Risco de fecho põe em causa respostas sociais e postos de trabalho
A Associação de Atividades Sociais do Bairro 2 de Maio, uma IPSS com funcionamento de cinco décadas na Ajuda, em Lisboa, enfrenta a possibilidade de encerramento, situação que pode deixar sem respostas 78 crianças da creche e pré‑escolar, bem como 30 idosos que beneficiam do centro de dia e apoio domiciliário. O cenário ameaça igualmente o emprego de 22 trabalhadores, que já receberam informação sobre falhas no pagamento de subsídios de férias.
Segundo o Sindicato de Professores da Grande Lisboa, a direção desta associação informou os pais sobre a necessidade de procurar alternativas, ao mesmo tempo que garantia diligências para assegurar a continuidade dos serviços. A mesma fonte questiona a origem dos fundos públicos que a instituição tem recebido, referindo um saldo positivo de 5 mil euros em 2025 e sublinhando que a situação atual aparenta «muito estranha».
"Há formalismos de insolvência legalmente previstos mas aqui não foi feito nada, é tudo muito estranho"

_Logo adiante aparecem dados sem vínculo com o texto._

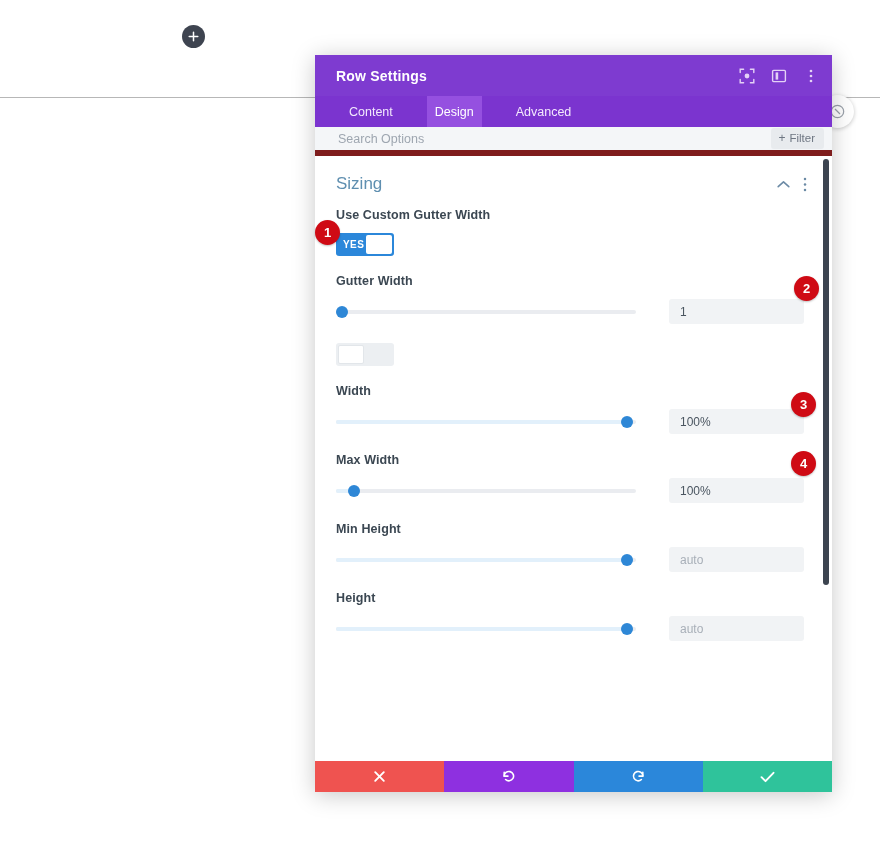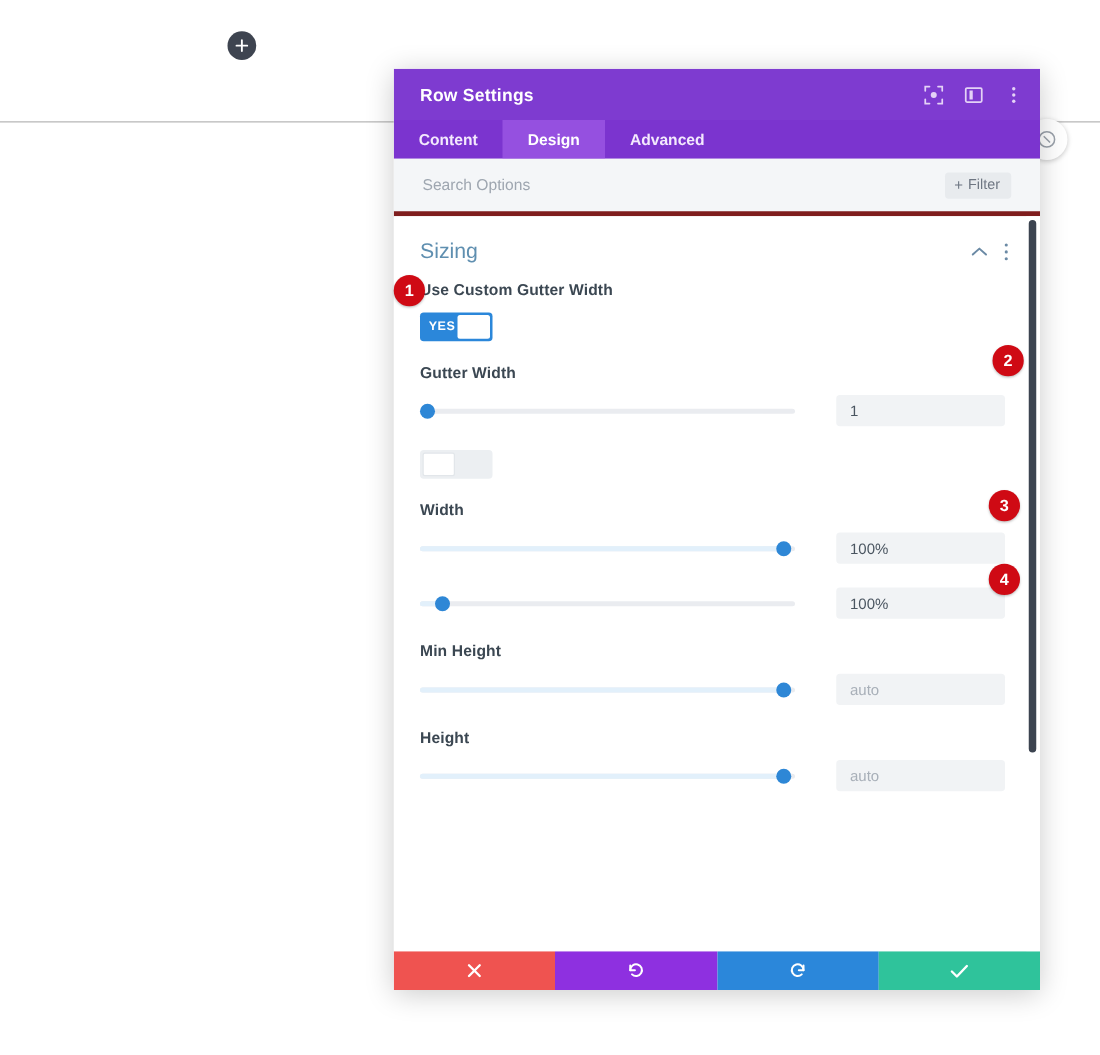--- a/index.html
+++ b/index.html
@@ -72,10 +72,11 @@
     flex: 0 0 auto;
   }
   .tab {
-    padding: 0 20px;
+    padding: 0 8px;
     display: flex; align-items: center;
-    color: #f3e9fd; font-size: 12.5px; font-weight: bold;
+    color: #f3e9fd; font-size: 12.5px; font-weight: normal;
     cursor: pointer;
+    margin-left: 26px;
   }
   .tab.active { background: #9550e0; color: #ffffff; }
 

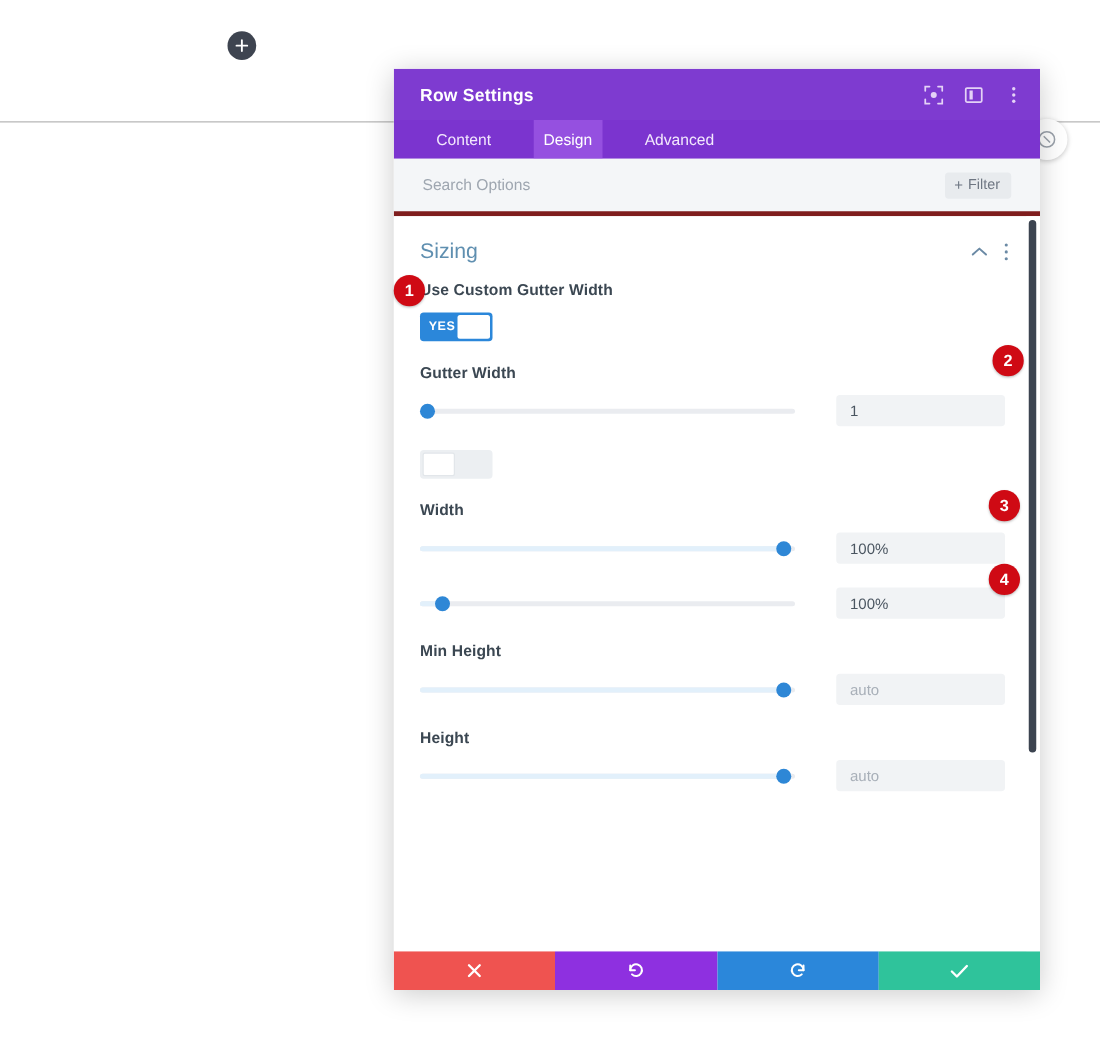--- a/index.html
+++ b/index.html
@@ -81,10 +81,10 @@
   .tab.active { background: #9550e0; color: #ffffff; }
 
   .search-bar {
-    height: 46px; background: #f4f6f8;
+    height: 29px; background: #f4f6f8;
     display: flex; align-items: center;
-    padding-left: 21px; padding-right: 23px;
-    border-bottom: 4px solid #7f1d1d;
+    padding-left: 21px; padding-right: 8px;
+    border-bottom: 6px solid #7f1d1d;
     flex: 0 0 auto;
   }
   .search-input {

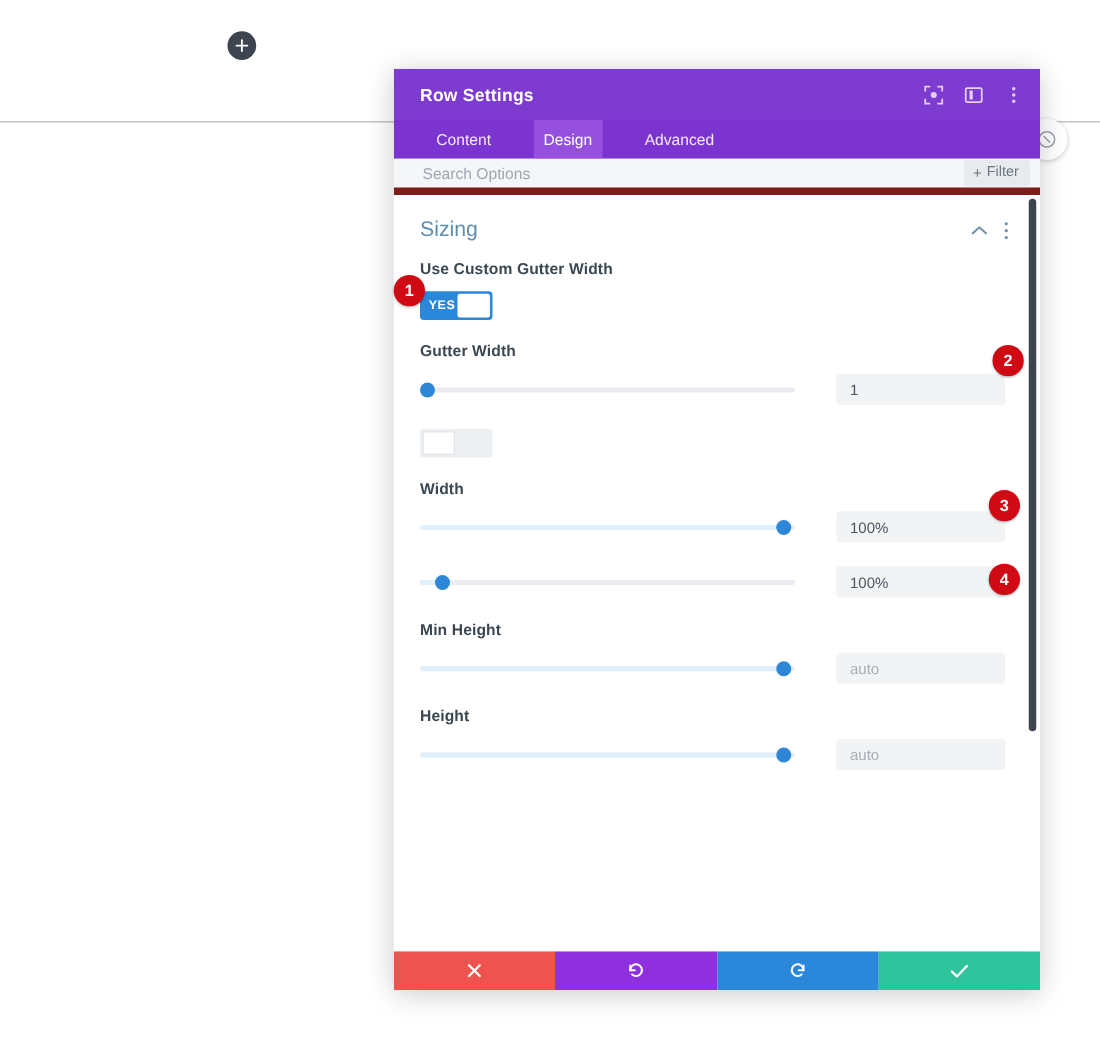--- a/index.html
+++ b/index.html
@@ -332,6 +332,7 @@
         </div>
 
         <div class="field" style="margin-bottom:19px;">
+          <div class="field-label">Max Width</div>
           <div class="slider-row">
             <div class="slider">
               <div class="track"></div>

O Instituto da Segurança Social declarou ao jornal que o Centro Distrital de Lisboa não tem registo de comunicações provenientes da IPSS sobre constrangimentos financeiros ou de outra natureza, nem pedidos de atribuição de Fundo de Socorro Social para apoiar o equilíbrio financeiro da entidade. A redação tentou contactar a direção da associação sem sucesso.
Consequências imediatas e questões de governação
O eventual fecho desta instituição acarreta efeitos imediatos para famílias e para a população idosa assistida: a migração urgente de crianças para outras respostas de educação infantil e a reorganização do apoio domiciliário para utentes que dependem desses serviços. Para os trabalhadores, além do risco de desemprego, há a preocupação com direitos salariais e compensações não satisfeitas.
- Impacto direto em 78 crianças e 30 idosos apoiados.
- Ameaça ao emprego de 22 trabalhadores e falta de pagamento de subsídio de férias.
- Instituições públicas sem registo formal de pedidos de apoio financeiro da IPSS.
| Elemento | Valor |
|---|---|
| Crianças na creche/pré‑escolar | 78 |
| Idosos no centro de dia/apoio domiciliário | 30 |
| Trabalhadores | 22 |
| Saldo positivo em 2025 | 5 000 € |
Este caso coloca questões sobre mecanismos de supervisão e apoio a instituições sem fins lucrativos que gerem respostas sociais essenciais: quando e como as entidades públicas são informadas de dificuldades que possam pôr em risco a continuidade dos serviços? A ausência de registo de comunicações ao Centro Distrital levanta dúvidas sobre a transparência e os procedimentos seguidos pela IPSS.
A situação exige uma clarificação célere por parte da direção da associação e das autoridades competentes, de modo a proteger utentes e trabalhadores e a garantir que a rede social da cidade não sofre perturbações evitáveis. Enquanto isso não acontece, famílias e profissionais enfrentam uma incerteza que pode traduzir‑se em soluções temporárias e maior pressão sobre outras instituições que prestam cuidados a crianças e idosos em Lisboa.